The researchers dated 12 stencils of human hands and two images of large animals. Because they sampled the top layer of calcium carbonate, the uranium dating technique gave them a minimum age for each sample.

  Oldest Stencil

They found that the oldest stencil was at least 39,900 years old — 2,000 years older than the minimum age of the oldest European hand stencil. An image of a babirusa, or ‘pig-deer,’ resembling an aubergine with stick-like legs jutting from each end, was estimated to be 35,400 years old — around the same age as the earliest large animal pictures in European caves.

“It allows us to move away from the view that Europe was special,” says Maxime Aubert, an archaeologist at Griffith University in Queensland, Australia, who led the team. “There was some idea that early Europeans were more aware of themselves and their surroundings. Now we can say that’s not true.”

Researchers posit two theories for the evolution of such artwork — either it arose independently in Indonesia, or early humans leaving Africa already had the capacity to make art, and carried it to multiple areas.

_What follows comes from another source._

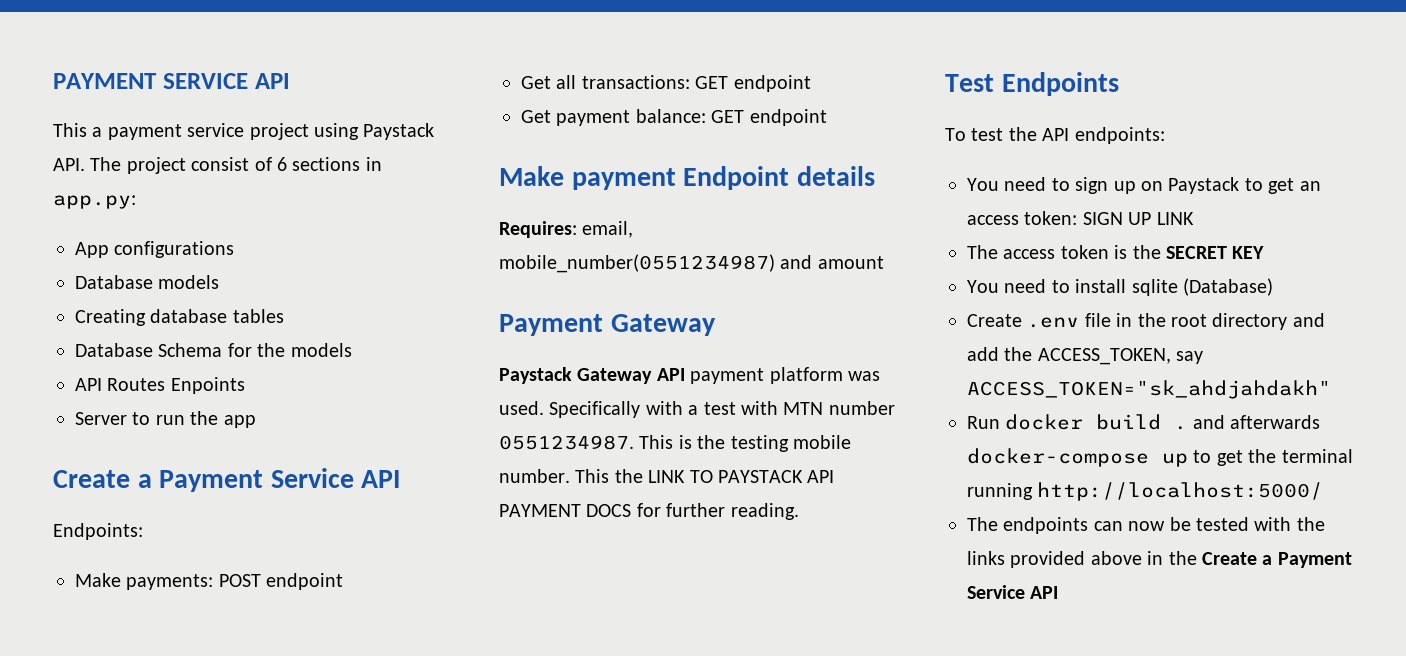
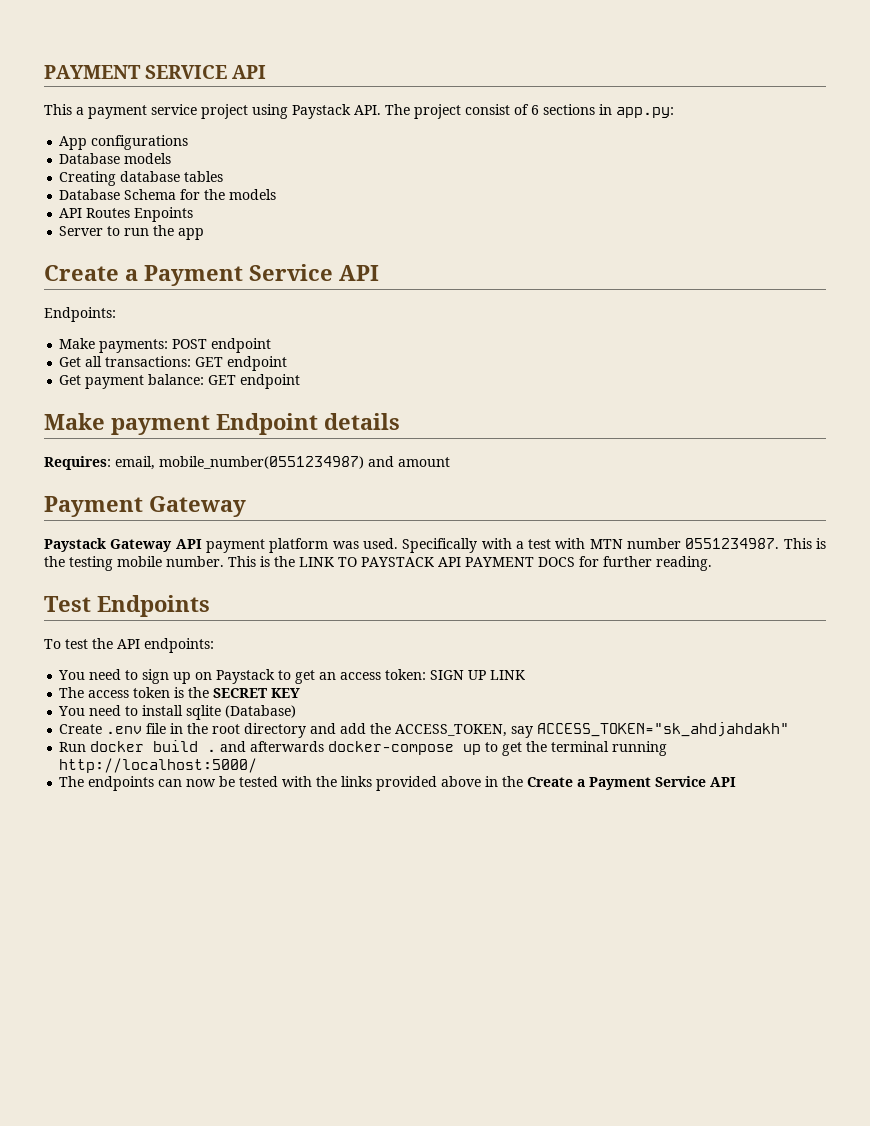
(610, 476) none -> [260,556,270,567] is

Pike thinks that researchers should seek evidence of art along the southern migration route. “India is the most obvious place to look,” he says. “I expect we’ll start getting a lot more photos [of images covered in calcium carbonate] from along that corridor from people who want to date them. This may move the field along very rapidly.” Southeast Asia will also be raked over, he predicts. There are hundreds more caves in that region of Sulawesi alone, and Aubert has also started looking in Borneo.

The discovery weakens a much-debated theory that Neanderthals, who were present in Europe until around 41,000 years ago, might have been responsible for the cave art there. “There were no Neanderthals in Sulawesi,” says Pike. But the hand stencils and choice of subject are very similar to the Indonesian figures, he adds.